Records from a data collection
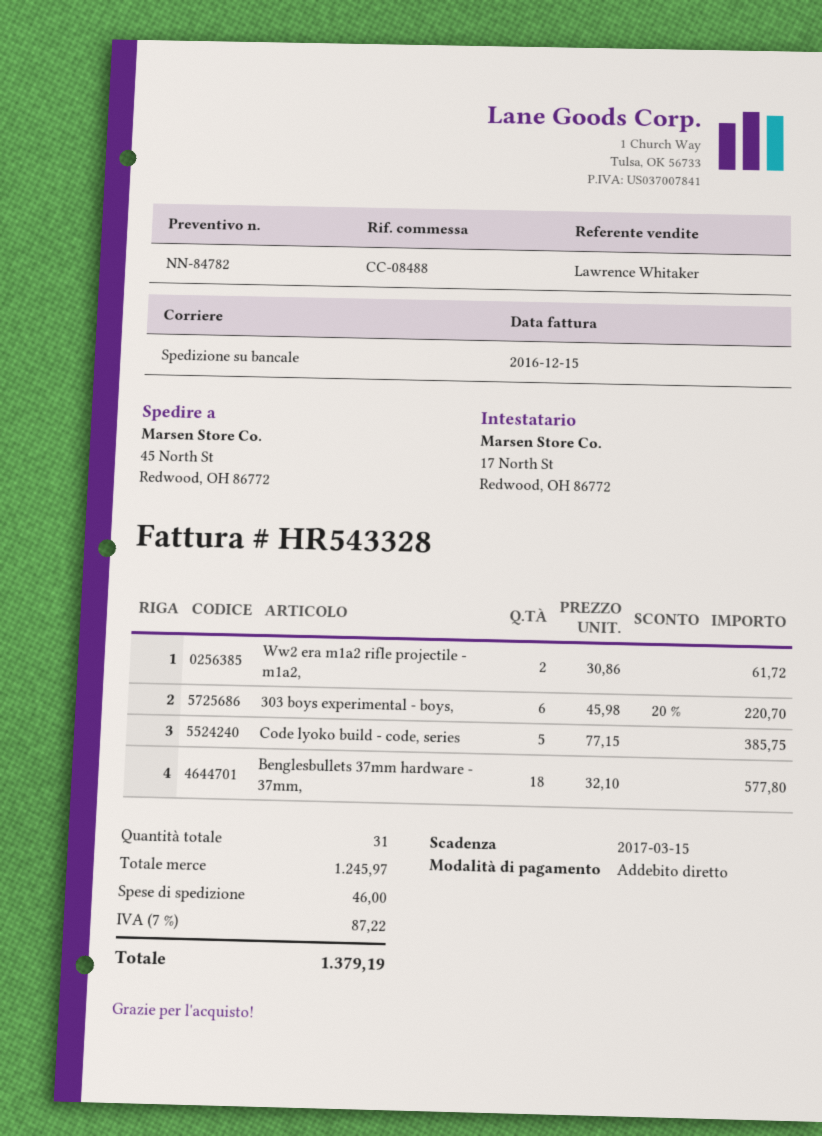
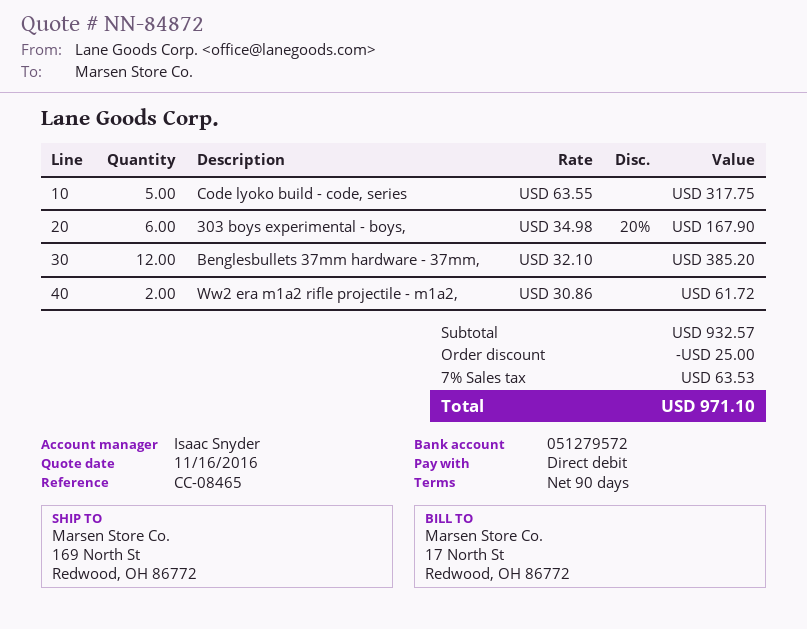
quote number: NN-84782 -> NN-84872
reference: CC-08488 -> CC-08465
sales rep: Lawrence Whitaker -> Isaac Snyder
ship to: 45 North St, Redwood, OH 86772 -> 169 North St, Redwood, OH 86772
303 boys experimental - boys,: 6 x 45.98 - 20% = 220.70 -> 6 x 34.98 - 20% = 167.90
Code lyoko build - code, series: 5 x 77.15 = 385.75 -> 5 x 63.55 = 317.75
Benglesbullets 37mm hardware - 37mm,: 18 x 32.10 = 577.80 -> 12 x 32.10 = 385.20
subtotal: 1245.97 -> 932.57
discount: none -> 25.00
shipping: 46.00 -> none
tax: 7% = 87.22 -> 7% = 63.53
total: 1379.19 -> 971.10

**WHAT NEEDS TO BE DONE:**
Go through the lines above. Select every one that has the string "none".

**EXERCISE SOLUTION:**
discount: none -> 25.00
shipping: 46.00 -> none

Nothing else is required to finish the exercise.